Por que falar? Por que não falar? #ÚnicaLinha13
Ele: Por que não se falar?
Ela: Por que se falar?
Ele: Por nada… a gente não tem mais nada para fazer
(M.D.)
Ontem assisti ao segundo filme da trilogia “Before Sunrise”. Gostei mais do segundo do que do primeiro. Por isso talvez tenha demorado tanto entre um e outro. Os personagens são mais maduros, principalmente o homem, que me pareceu muito menos irritante. Ontem foi um dia bom. Fui ao jardim do museu da república tomar um café, ler um pouco. Saí de uma crise de depressão/ansiedade na última semana, e as consequências estão no corpo: além do que já sabemos, muita dor de cabeça e dor no estômago. É sempre assim. Por isso tomei café com leite, quantidade moderada. Adoro sentar ao ar livre, ler alguma coisa, escrever. Meus passeios no geral não são muito planejados. Vou deixando as coisas acontecerem. Pensei, pela milésima vez, em comprar uma canga. Mas não tem problema, porque o vestido vai direto na grama.

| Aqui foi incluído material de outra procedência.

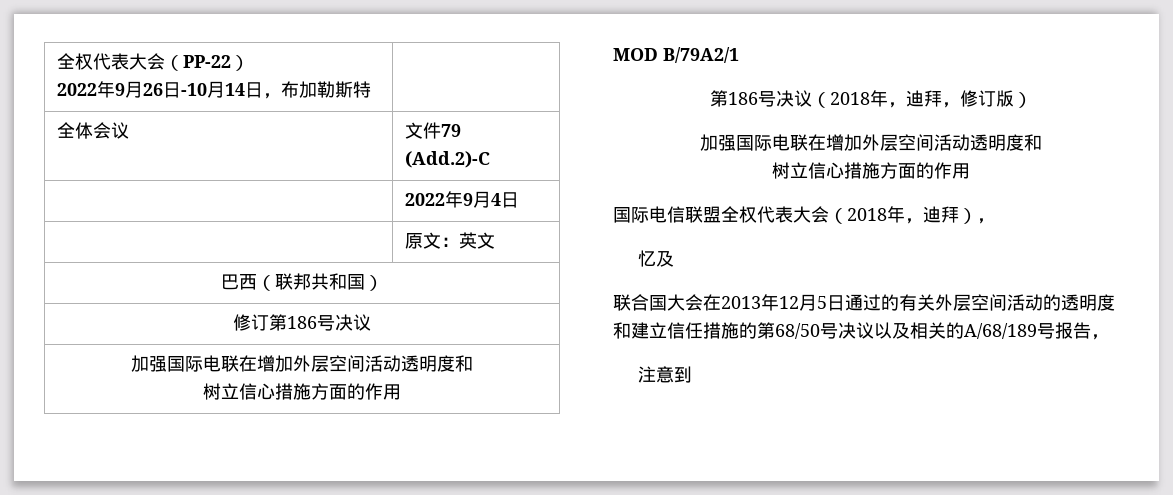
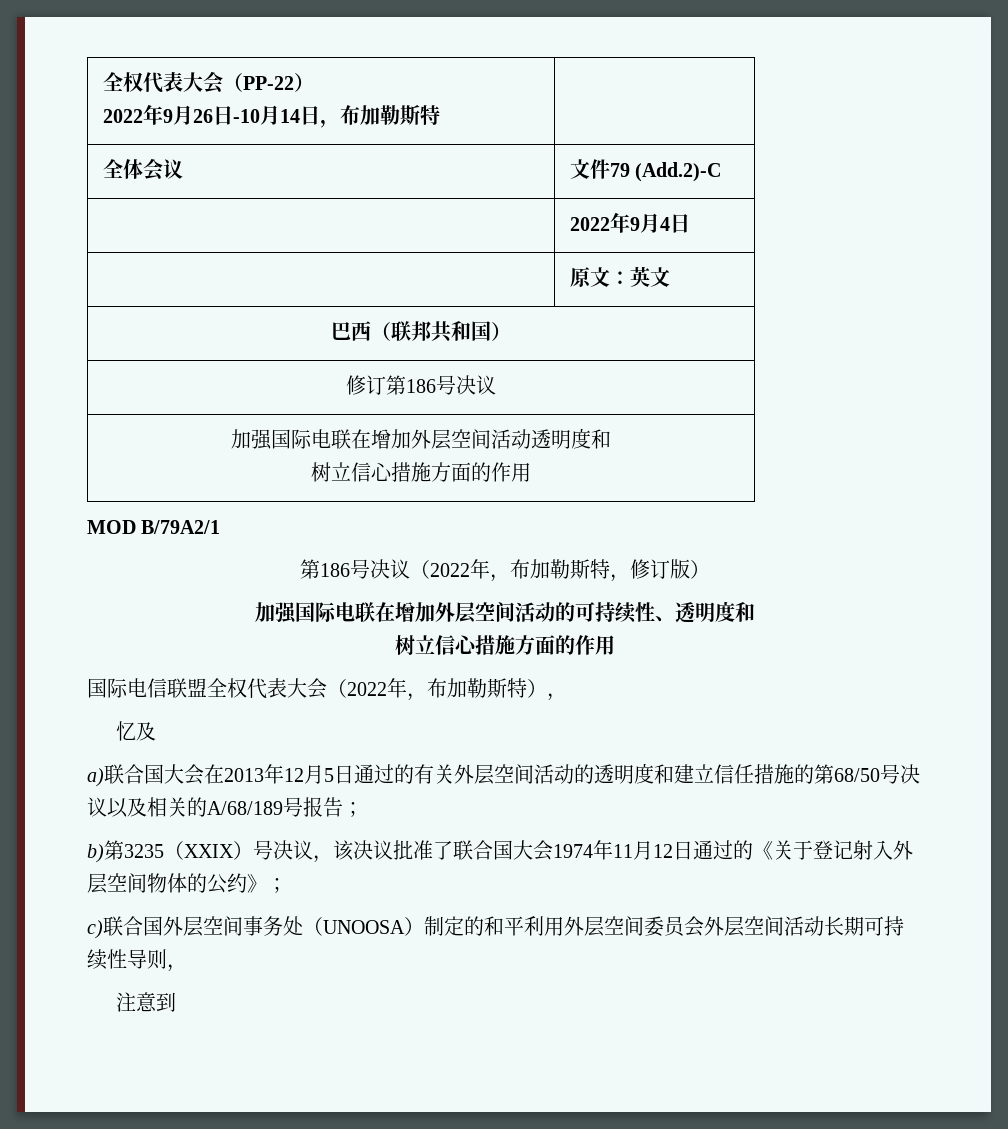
- 第186号决议（2018年，迪拜，修订版）
- 加强国际电联在增加外层空间活动透明度和
+ 第186号决议（2022年，布加勒斯特，修订版）
+ 加强国际电联在增加外层空间活动的可持续性、透明度和
- 国际电信联盟全权代表大会（2018年，迪拜），
+ 国际电信联盟全权代表大会（2022年，布加勒斯特），
- 联合国大会在2013年12月5日通过的有关外层空间活动的透明度和建立信任措施的第68/50号决议以及相关的A/68/189号报告，
+ a)联合国大会在2013年12月5日通过的有关外层空间活动的透明度和建立信任措施的第68/50号决议以及相关的A/68/189号报告；
+ b)第3235（XXIX）号决议，该决议批准了联合国大会1974年11月12日通过的《关于登记射入外层空间物体的公约》；
+ c)联合国外层空间事务处（UNOOSA）制定的和平利用外层空间委员会外层空间活动长期可持续性导则，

Estou quase toda de rosa. Só uso quatro cores: preto, vermelho, rosa claro e, como cor acessória, branco. Tenho me interessado cada vez mais pela hiper feminilidade, visto cada vez mais como os elementos associados ao feminino são inferiorizados e como isso é violento. Nos filmes, as vilãs são hiperfemininas. Na internet, ódio às mulheres fãs, por exemplo, de Hello Kitty. Não acompanho muito bem essas tendências nas redes, mas não as enxergo como inocentes: tudo começa com uma piada, mas uma piada violenta e masculina. Nós meninas aprendemos que o legal é ser “diferente”. Não gosto de rosa, a boca se enche para dizer. Claro, aprendemos que tudo isso é inferior, fútil, vulgar. Por isso, adulta, acho uma liberdade o interesse pelo hiperfeminino, por sua ressignificação.
Sempre fui muito feminina. Gosto de misturar elementos em aparente oposição. Estéticas de subcultura, como o gótico, mas também o vintage. Há, por exemplo, algo na fofura que está intrinsicamente ligado ao horror. Como quando queremos apertar um bichinho fofo. Na agenda dos “core” cibernéticos, há o creepycute, uma síntese dessa ambiguidade. Misturo muitas referências, apesar de nunca ter “entendido” bem de moda – é algo muito instintivo e pessoal. Uma necessidade de expressar também pelo vestir.
Quero me expressar em tudo. Às vezes me sufoco de mim: não consigo ser um pouquinho genérica? Aos poucos, tenho decorado minha casa. Agora, algumas das minhas telas favoritas estão pelas paredes: Munch, Botticelli, Schiele, Monet. Um quadro de borboletas Morpho, meu tipo favorito de Nymphalidae. É estranho e um pouco assustador como tudo se reveste de mim. Morar sozinha tem sido um desafio, bom e ruim. De um lado, morar sozinha me fez materializar o que eu sempre soube, o que sempre fui: sozinha. Não é simplesmente a solidão, que eu adoro. Adoro o silêncio, viver e sentir meus pensamentos. Ser sozinha é não ter um lugar a que retornar. Nenhum pertencimento. Ninguém para quem ligar quando a dor for grande demais. Para onde ir quando tudo der errado? A quem recorrer? É a dor do desamparo de só ter a mim mesma. Perceber que quem deveria me amar primeiro abriu tão cedo mão de mim.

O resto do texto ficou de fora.